*** The input ***

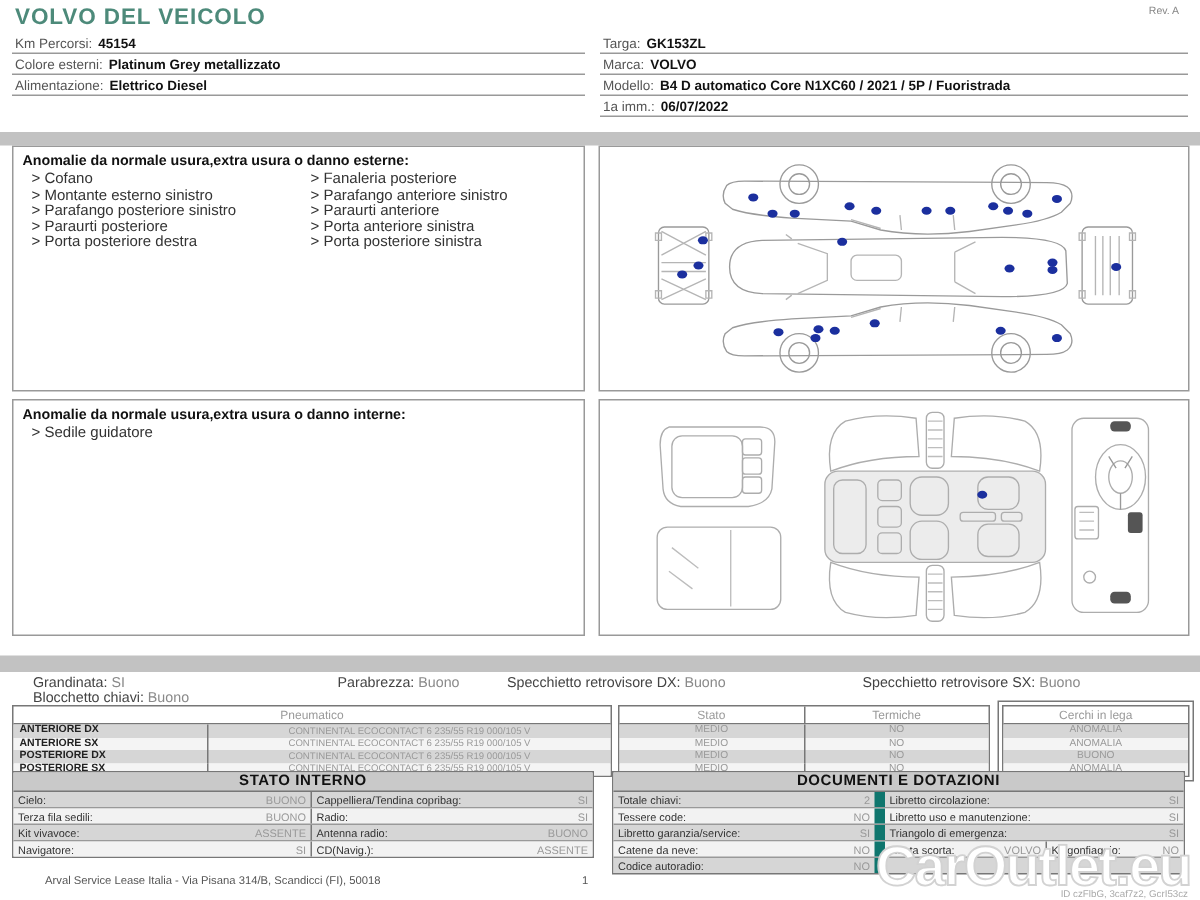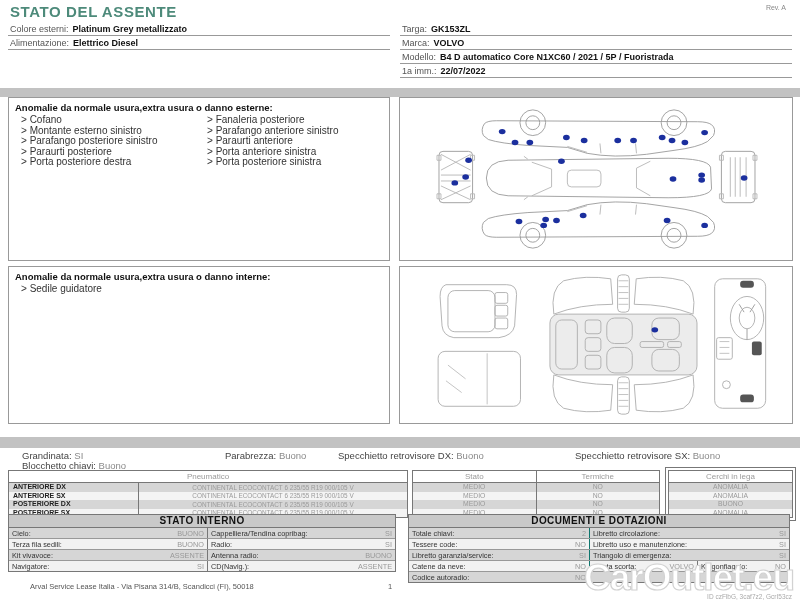"STATO DEL ASSENTE" div.doc-title { text: STATO DEL ASSENTE -> VOLVO DEL VEICOLO }
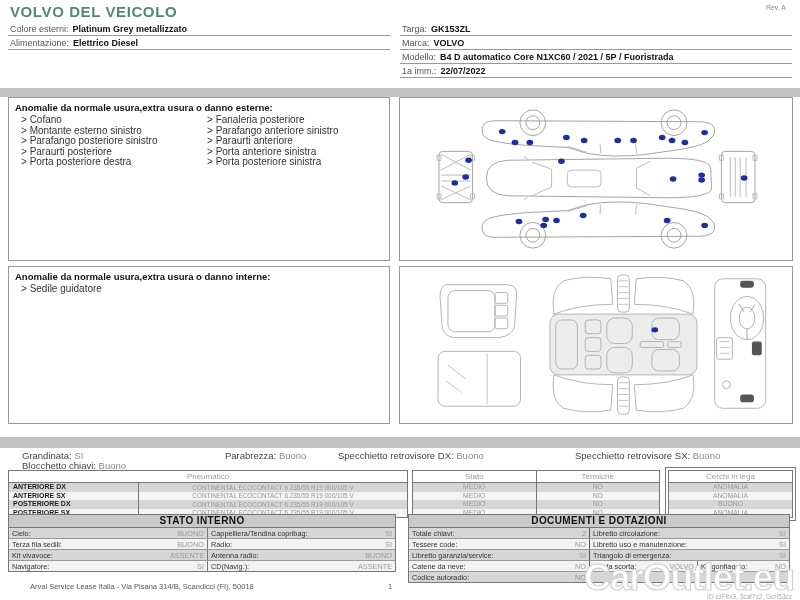"Km Percorsi:" div.field-row { html: none -> <div> <span>Km Percorsi:</span> <span>45154</span> </div> }
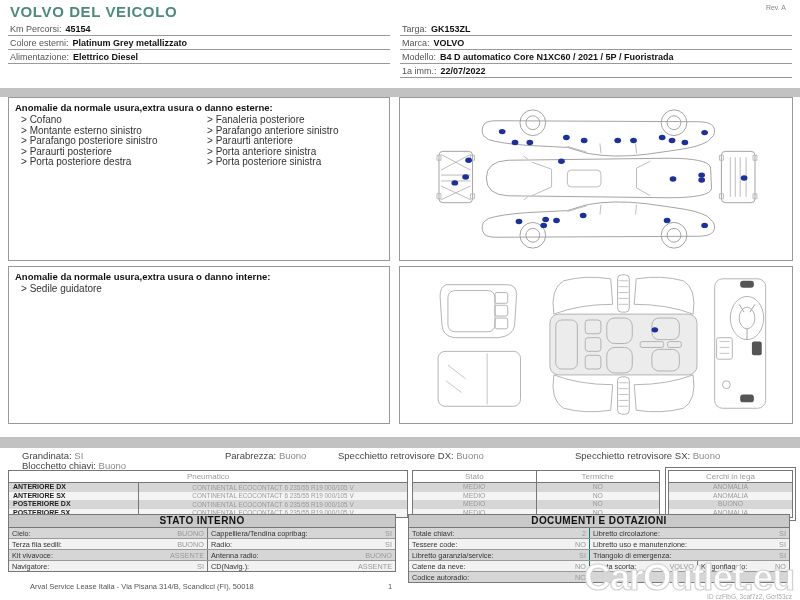"22/07/2022" span.field-value { text: 22/07/2022 -> 06/07/2022 }
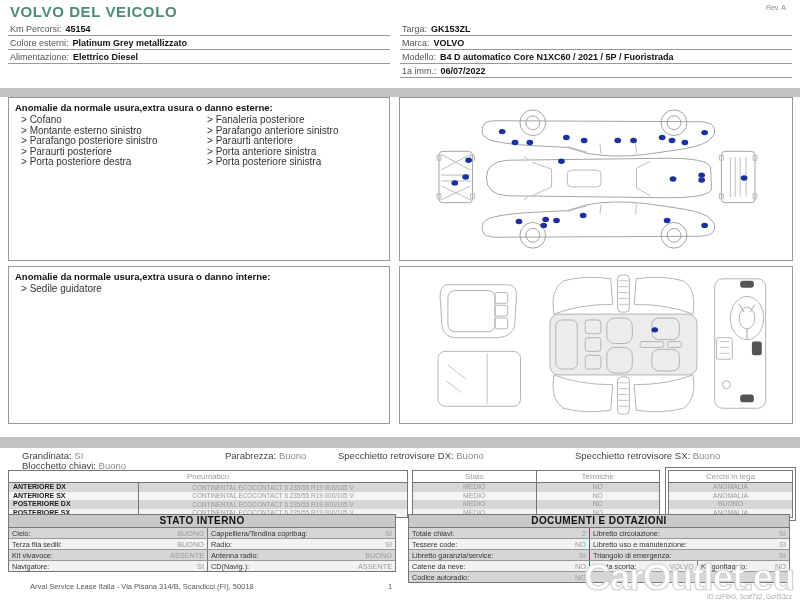"Totale chiavi:" .i-right .c1 { border-right: 1px solid #0f766e -> 7px solid #0f766e }
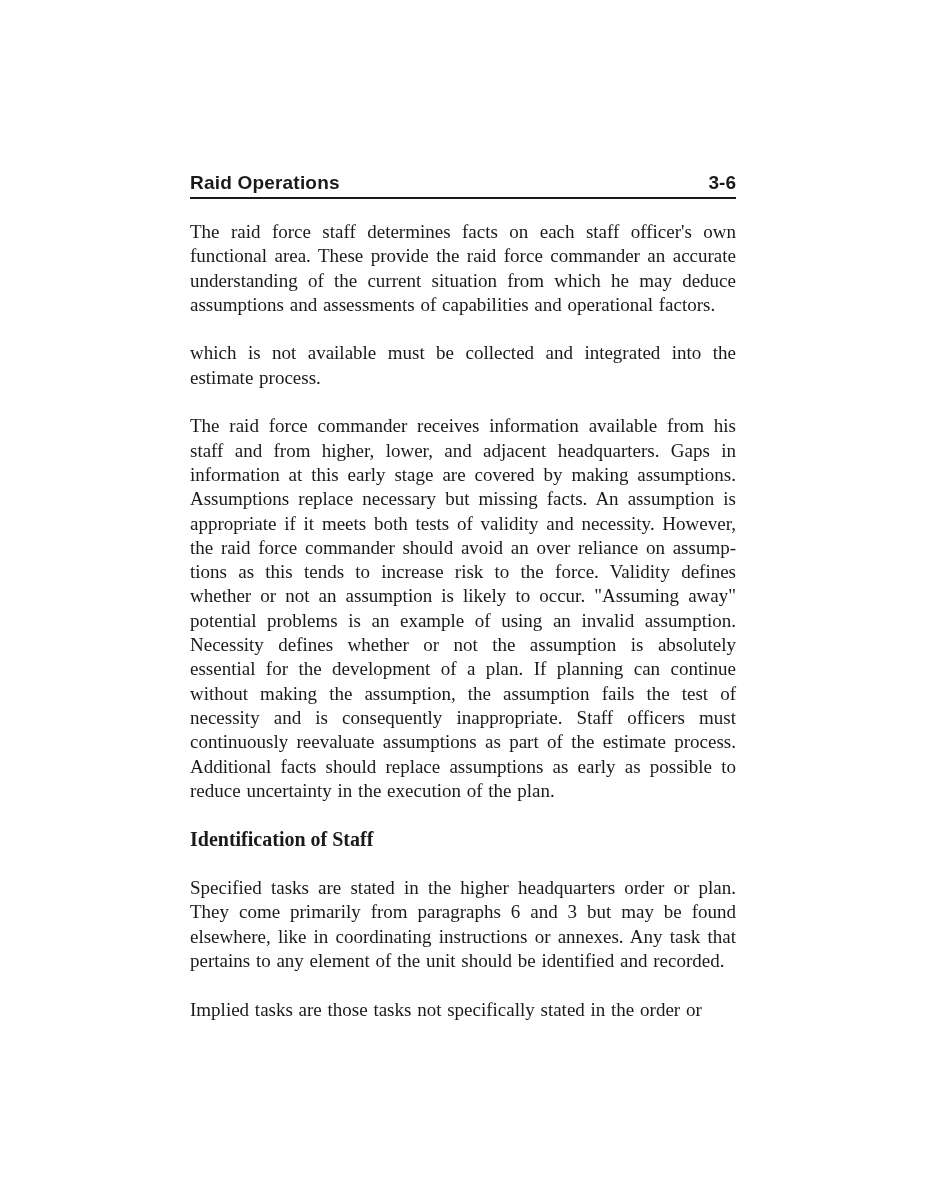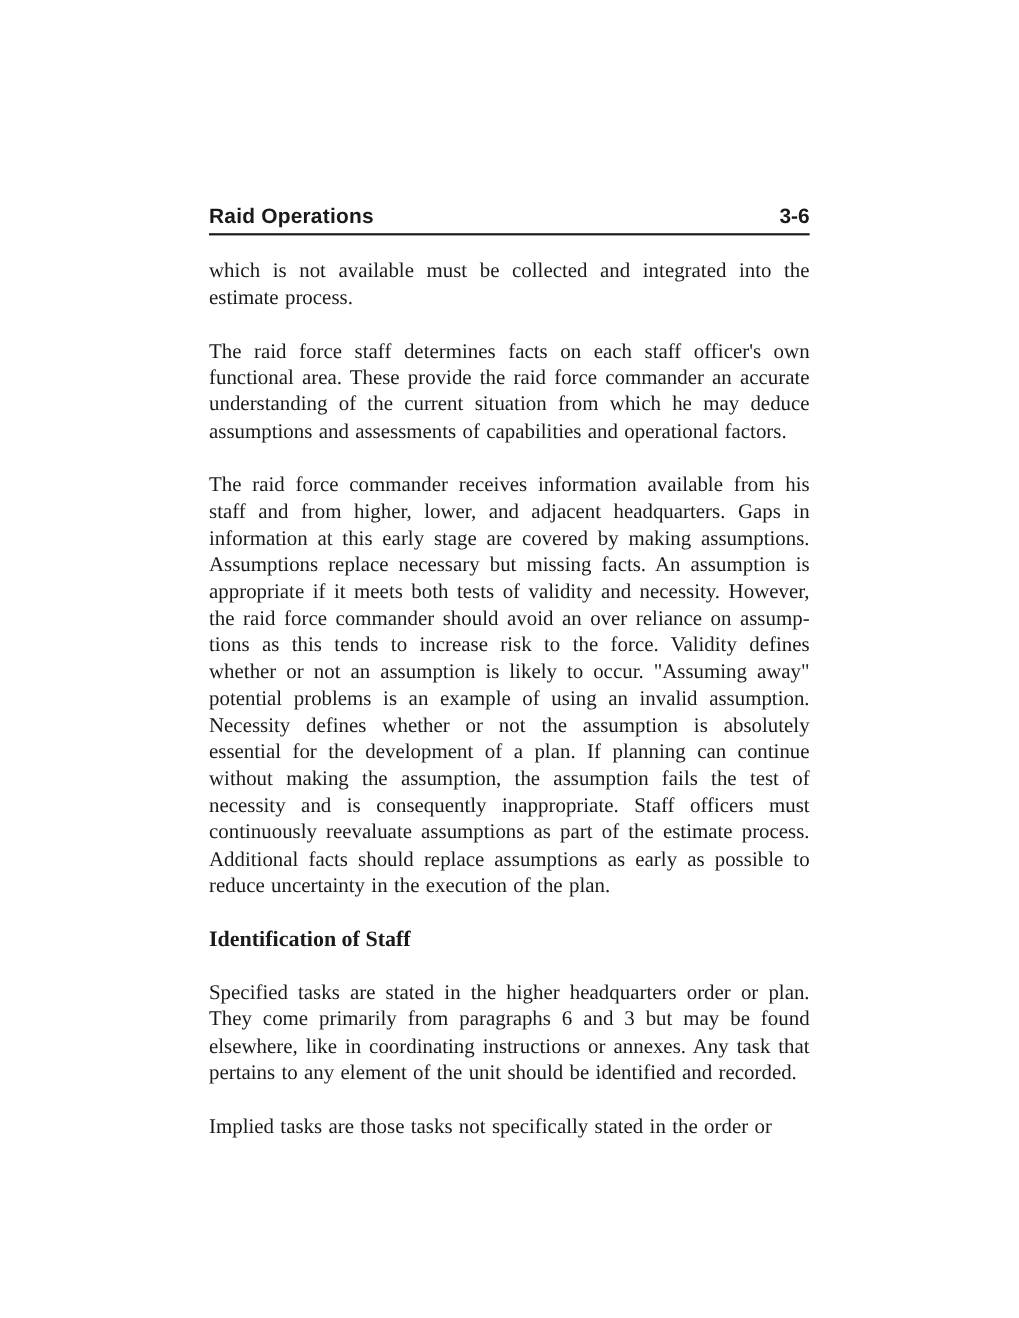"Raid Operations" .content { top: 188px -> 173px }
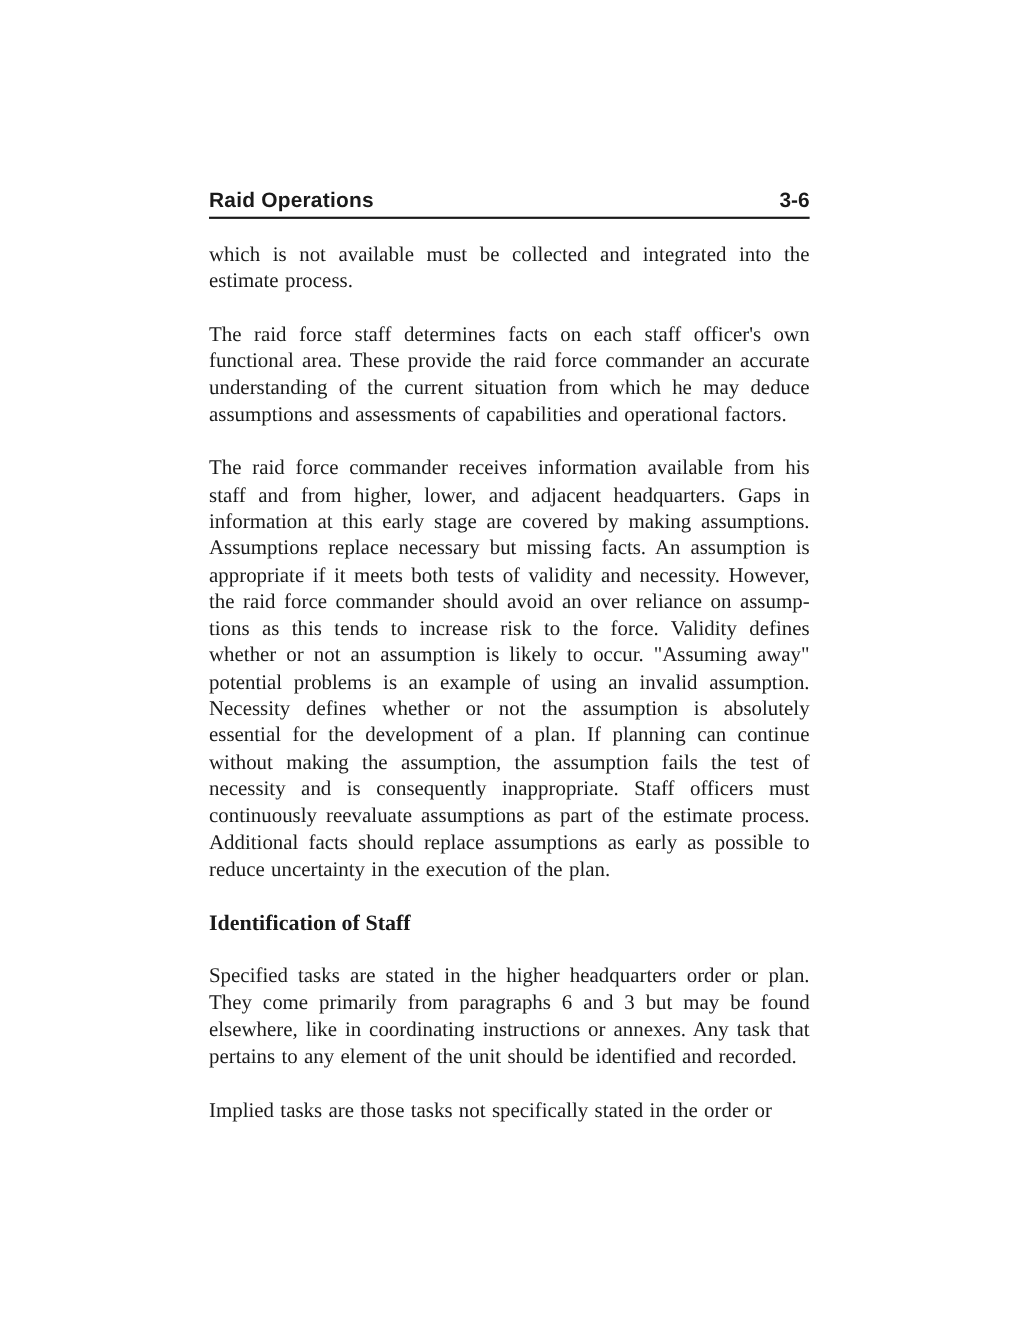"which is not available must" p { order: before "The raid force staff determines" -> after "The raid force staff determines" }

***

**Task goal:** Without including any picture, retype the entries exactly.

**Answer to the problem:**
"STATO DEL ASSENTE" div.doc-title { text: STATO DEL ASSENTE -> VOLVO DEL VEICOLO }
"Km Percorsi:" div.field-row { html: none -> <div> <span>Km Percorsi:</span> <span>45154</span> </div> }
"22/07/2022" span.field-value { text: 22/07/2022 -> 06/07/2022 }
"Totale chiavi:" .i-right .c1 { border-right: 1px solid #0f766e -> 7px solid #0f766e }
"Raid Operations" .content { top: 188px -> 173px }
"which is not available must" p { order: before "The raid force staff determines" -> after "The raid force staff determines" }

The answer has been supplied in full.